_WORK TASK_. Go through the entries below and print each one exactly.

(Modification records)
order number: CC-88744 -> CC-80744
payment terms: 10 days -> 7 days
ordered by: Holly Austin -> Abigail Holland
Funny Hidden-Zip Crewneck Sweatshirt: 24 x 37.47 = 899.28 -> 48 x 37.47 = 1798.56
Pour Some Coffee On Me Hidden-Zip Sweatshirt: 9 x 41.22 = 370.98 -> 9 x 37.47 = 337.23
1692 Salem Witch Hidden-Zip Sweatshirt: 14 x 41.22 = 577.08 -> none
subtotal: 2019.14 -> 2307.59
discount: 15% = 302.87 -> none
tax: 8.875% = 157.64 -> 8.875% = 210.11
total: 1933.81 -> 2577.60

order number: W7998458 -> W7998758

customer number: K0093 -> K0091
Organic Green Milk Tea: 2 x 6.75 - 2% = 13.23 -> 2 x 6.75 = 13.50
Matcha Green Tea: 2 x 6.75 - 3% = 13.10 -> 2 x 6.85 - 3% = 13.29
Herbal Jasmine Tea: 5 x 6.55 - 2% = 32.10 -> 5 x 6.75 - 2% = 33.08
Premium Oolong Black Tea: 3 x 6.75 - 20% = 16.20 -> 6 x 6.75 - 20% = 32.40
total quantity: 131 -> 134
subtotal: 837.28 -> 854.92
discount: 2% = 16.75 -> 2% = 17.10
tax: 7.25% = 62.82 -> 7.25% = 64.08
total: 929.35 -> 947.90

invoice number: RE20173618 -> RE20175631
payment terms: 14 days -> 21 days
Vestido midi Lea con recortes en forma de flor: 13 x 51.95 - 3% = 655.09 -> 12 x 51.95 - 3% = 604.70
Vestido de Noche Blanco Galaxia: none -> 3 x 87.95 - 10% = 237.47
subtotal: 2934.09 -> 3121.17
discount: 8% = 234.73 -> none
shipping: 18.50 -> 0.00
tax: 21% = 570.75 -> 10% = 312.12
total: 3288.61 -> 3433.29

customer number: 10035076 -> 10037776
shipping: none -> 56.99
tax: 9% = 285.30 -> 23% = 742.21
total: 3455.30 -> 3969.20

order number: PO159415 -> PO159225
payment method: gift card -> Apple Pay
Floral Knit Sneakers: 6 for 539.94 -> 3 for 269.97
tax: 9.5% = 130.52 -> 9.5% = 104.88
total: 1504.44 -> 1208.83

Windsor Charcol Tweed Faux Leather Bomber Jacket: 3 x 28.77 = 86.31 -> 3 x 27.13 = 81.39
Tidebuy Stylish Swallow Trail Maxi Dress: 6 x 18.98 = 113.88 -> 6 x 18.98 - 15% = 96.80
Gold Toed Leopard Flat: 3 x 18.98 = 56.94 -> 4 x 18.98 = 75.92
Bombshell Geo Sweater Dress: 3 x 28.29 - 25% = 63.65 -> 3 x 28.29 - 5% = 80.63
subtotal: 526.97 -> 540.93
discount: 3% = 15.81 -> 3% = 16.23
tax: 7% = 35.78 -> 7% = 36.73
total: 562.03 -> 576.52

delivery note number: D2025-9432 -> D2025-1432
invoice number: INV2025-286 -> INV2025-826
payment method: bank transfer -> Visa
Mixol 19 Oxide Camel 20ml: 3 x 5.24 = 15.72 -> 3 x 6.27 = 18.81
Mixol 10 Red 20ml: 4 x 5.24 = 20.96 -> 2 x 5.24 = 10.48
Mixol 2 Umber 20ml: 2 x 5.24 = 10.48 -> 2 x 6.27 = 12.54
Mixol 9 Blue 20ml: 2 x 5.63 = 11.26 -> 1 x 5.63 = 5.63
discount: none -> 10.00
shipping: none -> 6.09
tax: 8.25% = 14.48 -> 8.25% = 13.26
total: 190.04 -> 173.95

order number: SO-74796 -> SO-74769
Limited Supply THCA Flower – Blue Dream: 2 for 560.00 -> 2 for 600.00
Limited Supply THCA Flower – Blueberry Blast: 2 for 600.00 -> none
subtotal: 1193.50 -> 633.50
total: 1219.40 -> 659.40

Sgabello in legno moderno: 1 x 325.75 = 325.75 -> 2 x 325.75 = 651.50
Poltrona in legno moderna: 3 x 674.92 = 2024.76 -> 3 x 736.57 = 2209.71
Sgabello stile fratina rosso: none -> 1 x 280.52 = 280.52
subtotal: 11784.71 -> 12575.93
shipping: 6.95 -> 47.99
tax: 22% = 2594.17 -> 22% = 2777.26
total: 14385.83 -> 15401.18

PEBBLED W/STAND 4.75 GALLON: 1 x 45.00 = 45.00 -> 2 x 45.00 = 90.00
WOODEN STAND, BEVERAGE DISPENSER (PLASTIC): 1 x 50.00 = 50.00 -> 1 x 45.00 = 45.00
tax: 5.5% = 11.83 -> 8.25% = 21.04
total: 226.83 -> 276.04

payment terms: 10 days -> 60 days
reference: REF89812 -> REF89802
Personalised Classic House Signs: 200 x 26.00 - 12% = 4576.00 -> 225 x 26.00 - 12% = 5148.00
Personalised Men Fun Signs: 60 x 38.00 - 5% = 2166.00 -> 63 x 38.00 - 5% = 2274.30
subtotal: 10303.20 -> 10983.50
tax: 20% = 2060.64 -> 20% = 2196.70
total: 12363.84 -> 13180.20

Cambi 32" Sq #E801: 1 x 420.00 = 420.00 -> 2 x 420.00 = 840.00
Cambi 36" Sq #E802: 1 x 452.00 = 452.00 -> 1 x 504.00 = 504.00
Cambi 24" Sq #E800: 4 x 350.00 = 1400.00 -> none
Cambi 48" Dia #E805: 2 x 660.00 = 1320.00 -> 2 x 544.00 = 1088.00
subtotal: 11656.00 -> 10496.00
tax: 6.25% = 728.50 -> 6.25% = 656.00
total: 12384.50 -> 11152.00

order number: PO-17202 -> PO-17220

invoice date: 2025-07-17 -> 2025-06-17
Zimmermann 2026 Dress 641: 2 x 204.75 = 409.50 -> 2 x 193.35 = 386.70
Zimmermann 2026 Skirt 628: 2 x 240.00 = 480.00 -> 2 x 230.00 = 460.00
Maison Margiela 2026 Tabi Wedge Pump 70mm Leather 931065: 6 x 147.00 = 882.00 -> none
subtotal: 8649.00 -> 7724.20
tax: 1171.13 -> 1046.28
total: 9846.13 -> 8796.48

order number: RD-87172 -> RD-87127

_RESULT OF THIS EXERCISE_.
order number: CC-88744 -> CC-80744
payment terms: 10 days -> 7 days
ordered by: Holly Austin -> Abigail Holland
Funny Hidden-Zip Crewneck Sweatshirt: 24 x 37.47 = 899.28 -> 48 x 37.47 = 1798.56
Pour Some Coffee On Me Hidden-Zip Sweatshirt: 9 x 41.22 = 370.98 -> 9 x 37.47 = 337.23
1692 Salem Witch Hidden-Zip Sweatshirt: 14 x 41.22 = 577.08 -> none
subtotal: 2019.14 -> 2307.59
discount: 15% = 302.87 -> none
tax: 8.875% = 157.64 -> 8.875% = 210.11
total: 1933.81 -> 2577.60

order number: W7998458 -> W7998758

customer number: K0093 -> K0091
Organic Green Milk Tea: 2 x 6.75 - 2% = 13.23 -> 2 x 6.75 = 13.50
Matcha Green Tea: 2 x 6.75 - 3% = 13.10 -> 2 x 6.85 - 3% = 13.29
Herbal Jasmine Tea: 5 x 6.55 - 2% = 32.10 -> 5 x 6.75 - 2% = 33.08
Premium Oolong Black Tea: 3 x 6.75 - 20% = 16.20 -> 6 x 6.75 - 20% = 32.40
total quantity: 131 -> 134
subtotal: 837.28 -> 854.92
discount: 2% = 16.75 -> 2% = 17.10
tax: 7.25% = 62.82 -> 7.25% = 64.08
total: 929.35 -> 947.90

invoice number: RE20173618 -> RE20175631
payment terms: 14 days -> 21 days
Vestido midi Lea con recortes en forma de flor: 13 x 51.95 - 3% = 655.09 -> 12 x 51.95 - 3% = 604.70
Vestido de Noche Blanco Galaxia: none -> 3 x 87.95 - 10% = 237.47
subtotal: 2934.09 -> 3121.17
discount: 8% = 234.73 -> none
shipping: 18.50 -> 0.00
tax: 21% = 570.75 -> 10% = 312.12
total: 3288.61 -> 3433.29

customer number: 10035076 -> 10037776
shipping: none -> 56.99
tax: 9% = 285.30 -> 23% = 742.21
total: 3455.30 -> 3969.20

order number: PO159415 -> PO159225
payment method: gift card -> Apple Pay
Floral Knit Sneakers: 6 for 539.94 -> 3 for 269.97
tax: 9.5% = 130.52 -> 9.5% = 104.88
total: 1504.44 -> 1208.83

Windsor Charcol Tweed Faux Leather Bomber Jacket: 3 x 28.77 = 86.31 -> 3 x 27.13 = 81.39
Tidebuy Stylish Swallow Trail Maxi Dress: 6 x 18.98 = 113.88 -> 6 x 18.98 - 15% = 96.80
Gold Toed Leopard Flat: 3 x 18.98 = 56.94 -> 4 x 18.98 = 75.92
Bombshell Geo Sweater Dress: 3 x 28.29 - 25% = 63.65 -> 3 x 28.29 - 5% = 80.63
subtotal: 526.97 -> 540.93
discount: 3% = 15.81 -> 3% = 16.23
tax: 7% = 35.78 -> 7% = 36.73
total: 562.03 -> 576.52

delivery note number: D2025-9432 -> D2025-1432
invoice number: INV2025-286 -> INV2025-826
payment method: bank transfer -> Visa
Mixol 19 Oxide Camel 20ml: 3 x 5.24 = 15.72 -> 3 x 6.27 = 18.81
Mixol 10 Red 20ml: 4 x 5.24 = 20.96 -> 2 x 5.24 = 10.48
Mixol 2 Umber 20ml: 2 x 5.24 = 10.48 -> 2 x 6.27 = 12.54
Mixol 9 Blue 20ml: 2 x 5.63 = 11.26 -> 1 x 5.63 = 5.63
discount: none -> 10.00
shipping: none -> 6.09
tax: 8.25% = 14.48 -> 8.25% = 13.26
total: 190.04 -> 173.95

order number: SO-74796 -> SO-74769
Limited Supply THCA Flower – Blue Dream: 2 for 560.00 -> 2 for 600.00
Limited Supply THCA Flower – Blueberry Blast: 2 for 600.00 -> none
subtotal: 1193.50 -> 633.50
total: 1219.40 -> 659.40

Sgabello in legno moderno: 1 x 325.75 = 325.75 -> 2 x 325.75 = 651.50
Poltrona in legno moderna: 3 x 674.92 = 2024.76 -> 3 x 736.57 = 2209.71
Sgabello stile fratina rosso: none -> 1 x 280.52 = 280.52
subtotal: 11784.71 -> 12575.93
shipping: 6.95 -> 47.99
tax: 22% = 2594.17 -> 22% = 2777.26
total: 14385.83 -> 15401.18

PEBBLED W/STAND 4.75 GALLON: 1 x 45.00 = 45.00 -> 2 x 45.00 = 90.00
WOODEN STAND, BEVERAGE DISPENSER (PLASTIC): 1 x 50.00 = 50.00 -> 1 x 45.00 = 45.00
tax: 5.5% = 11.83 -> 8.25% = 21.04
total: 226.83 -> 276.04

payment terms: 10 days -> 60 days
reference: REF89812 -> REF89802
Personalised Classic House Signs: 200 x 26.00 - 12% = 4576.00 -> 225 x 26.00 - 12% = 5148.00
Personalised Men Fun Signs: 60 x 38.00 - 5% = 2166.00 -> 63 x 38.00 - 5% = 2274.30
subtotal: 10303.20 -> 10983.50
tax: 20% = 2060.64 -> 20% = 2196.70
total: 12363.84 -> 13180.20

Cambi 32" Sq #E801: 1 x 420.00 = 420.00 -> 2 x 420.00 = 840.00
Cambi 36" Sq #E802: 1 x 452.00 = 452.00 -> 1 x 504.00 = 504.00
Cambi 24" Sq #E800: 4 x 350.00 = 1400.00 -> none
Cambi 48" Dia #E805: 2 x 660.00 = 1320.00 -> 2 x 544.00 = 1088.00
subtotal: 11656.00 -> 10496.00
tax: 6.25% = 728.50 -> 6.25% = 656.00
total: 12384.50 -> 11152.00

order number: PO-17202 -> PO-17220

invoice date: 2025-07-17 -> 2025-06-17
Zimmermann 2026 Dress 641: 2 x 204.75 = 409.50 -> 2 x 193.35 = 386.70
Zimmermann 2026 Skirt 628: 2 x 240.00 = 480.00 -> 2 x 230.00 = 460.00
Maison Margiela 2026 Tabi Wedge Pump 70mm Leather 931065: 6 x 147.00 = 882.00 -> none
subtotal: 8649.00 -> 7724.20
tax: 1171.13 -> 1046.28
total: 9846.13 -> 8796.48

order number: RD-87172 -> RD-87127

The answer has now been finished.